WHAT IS BEING ASKED:
What is the number of lines in the data below that hold the word "after"? Give nothing beyond that number.

SOURCE MATERIAL:

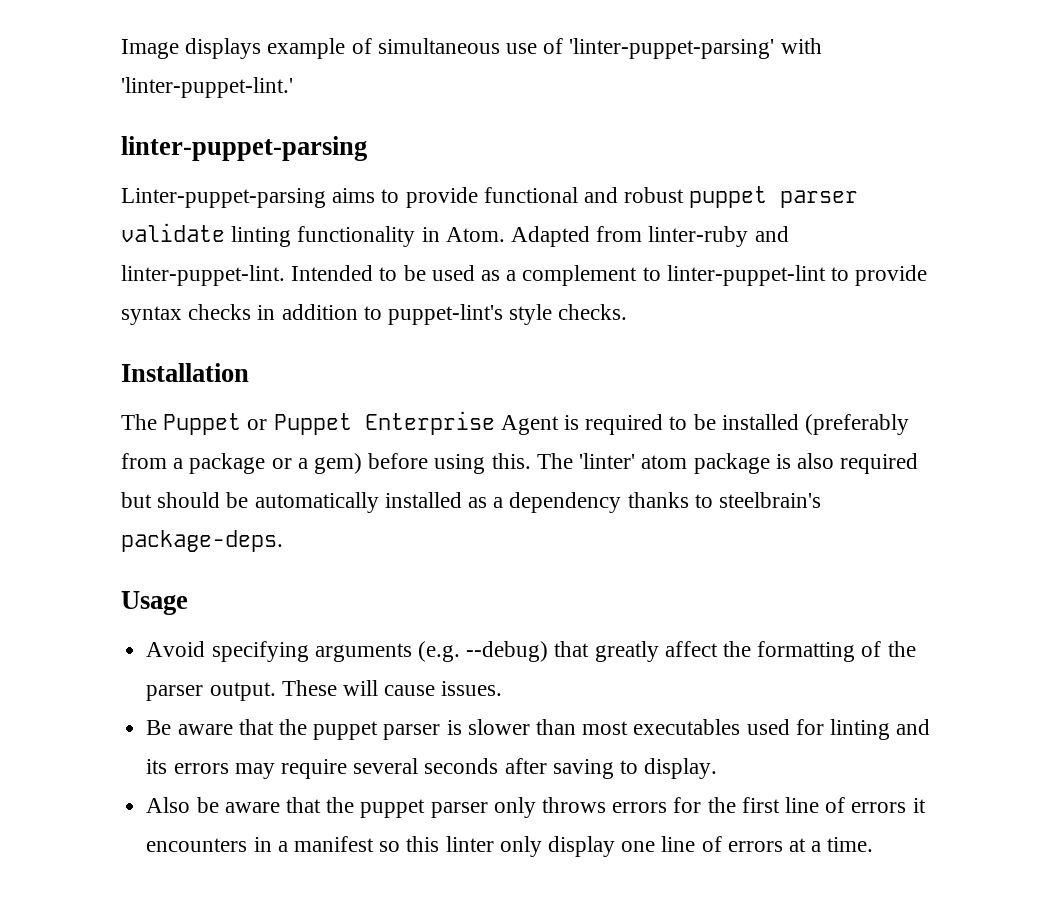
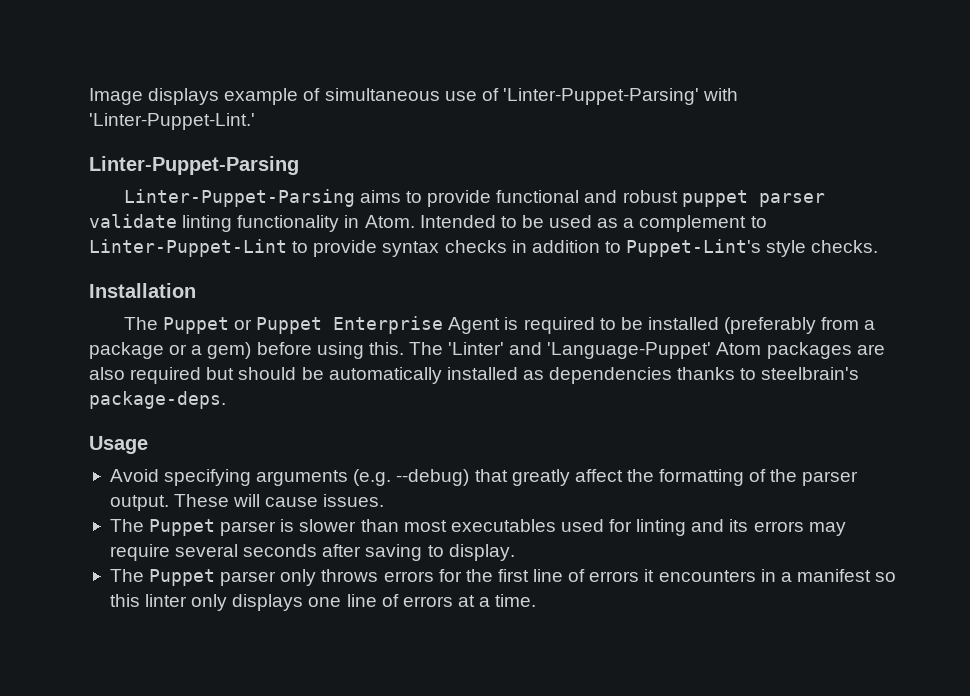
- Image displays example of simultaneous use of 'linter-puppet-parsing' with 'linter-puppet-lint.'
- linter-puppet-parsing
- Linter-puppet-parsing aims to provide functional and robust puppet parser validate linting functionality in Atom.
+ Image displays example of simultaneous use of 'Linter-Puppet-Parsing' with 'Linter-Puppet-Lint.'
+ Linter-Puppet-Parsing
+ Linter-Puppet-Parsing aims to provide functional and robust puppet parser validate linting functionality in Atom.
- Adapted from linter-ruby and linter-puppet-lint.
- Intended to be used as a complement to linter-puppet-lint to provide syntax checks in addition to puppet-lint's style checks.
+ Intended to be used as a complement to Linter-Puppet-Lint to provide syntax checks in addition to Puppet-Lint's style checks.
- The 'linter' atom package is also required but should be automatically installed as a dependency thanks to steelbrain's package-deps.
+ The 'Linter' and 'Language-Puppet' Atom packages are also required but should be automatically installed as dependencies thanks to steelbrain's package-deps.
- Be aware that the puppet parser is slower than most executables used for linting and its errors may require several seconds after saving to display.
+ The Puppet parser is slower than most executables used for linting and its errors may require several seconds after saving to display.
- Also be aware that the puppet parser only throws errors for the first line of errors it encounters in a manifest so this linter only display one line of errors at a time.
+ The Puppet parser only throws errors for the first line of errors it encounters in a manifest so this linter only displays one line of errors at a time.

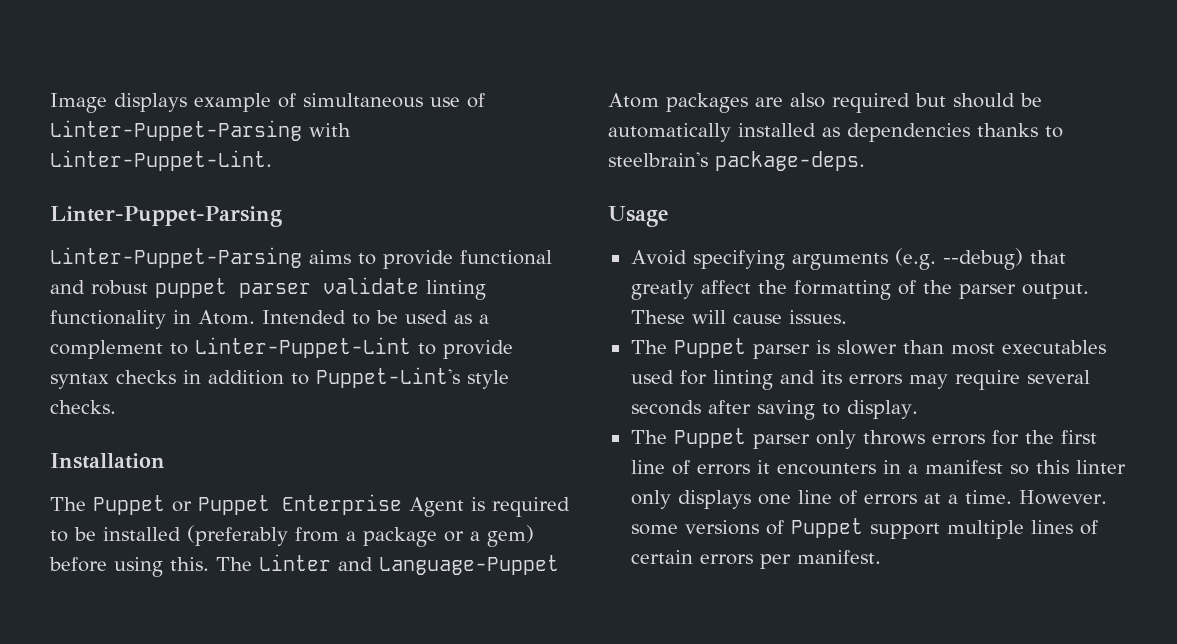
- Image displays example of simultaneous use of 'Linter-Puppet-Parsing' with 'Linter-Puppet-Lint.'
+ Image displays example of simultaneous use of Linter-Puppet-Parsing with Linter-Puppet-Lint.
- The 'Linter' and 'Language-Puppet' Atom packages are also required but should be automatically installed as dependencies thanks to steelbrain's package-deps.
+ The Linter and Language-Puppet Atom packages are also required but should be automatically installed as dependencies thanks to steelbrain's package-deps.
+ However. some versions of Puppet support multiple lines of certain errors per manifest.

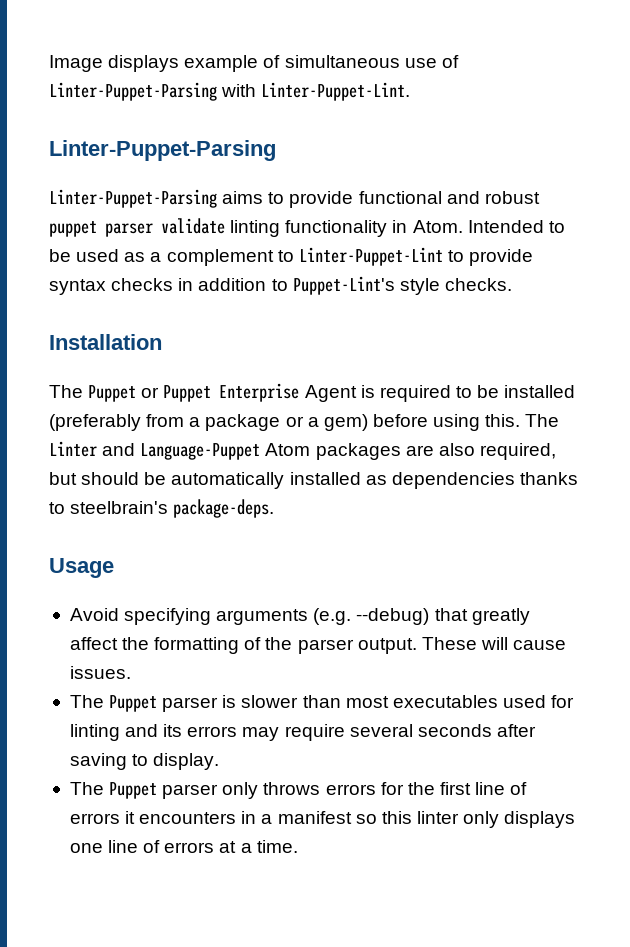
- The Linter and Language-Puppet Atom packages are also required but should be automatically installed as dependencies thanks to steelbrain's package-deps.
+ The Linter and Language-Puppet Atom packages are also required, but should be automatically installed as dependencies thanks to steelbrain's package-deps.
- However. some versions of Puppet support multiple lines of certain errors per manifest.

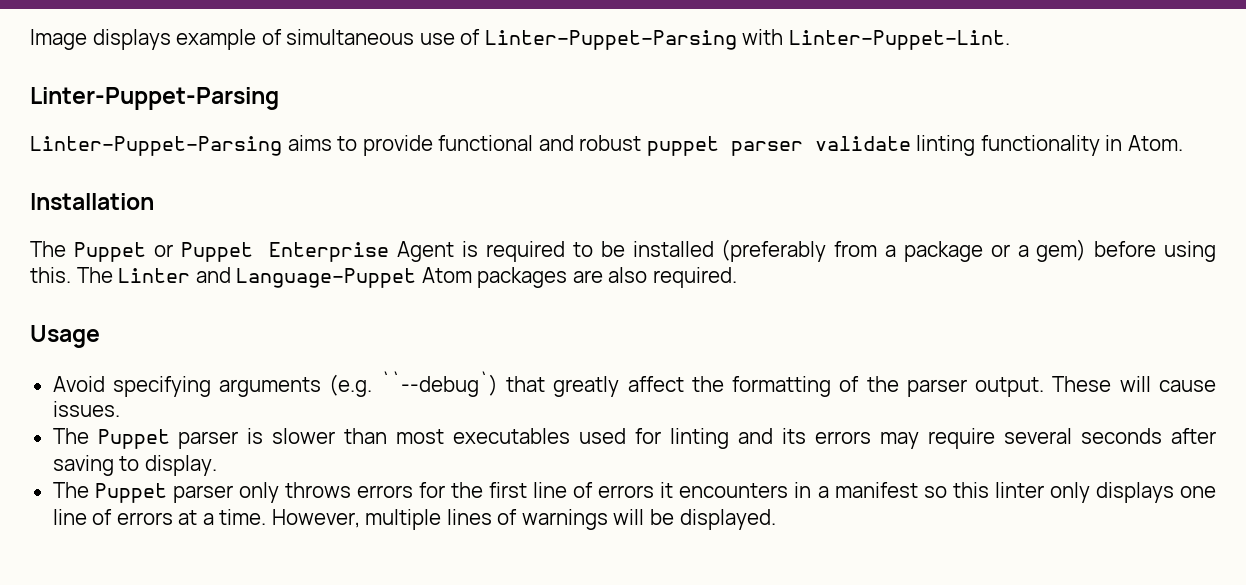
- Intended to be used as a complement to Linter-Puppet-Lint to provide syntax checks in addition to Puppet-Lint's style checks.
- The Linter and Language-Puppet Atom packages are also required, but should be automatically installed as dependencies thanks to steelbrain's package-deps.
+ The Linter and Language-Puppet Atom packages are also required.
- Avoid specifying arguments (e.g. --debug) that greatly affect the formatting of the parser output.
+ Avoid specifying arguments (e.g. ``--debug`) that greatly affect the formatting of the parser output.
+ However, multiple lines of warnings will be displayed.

EXPECTED OUTPUT:
2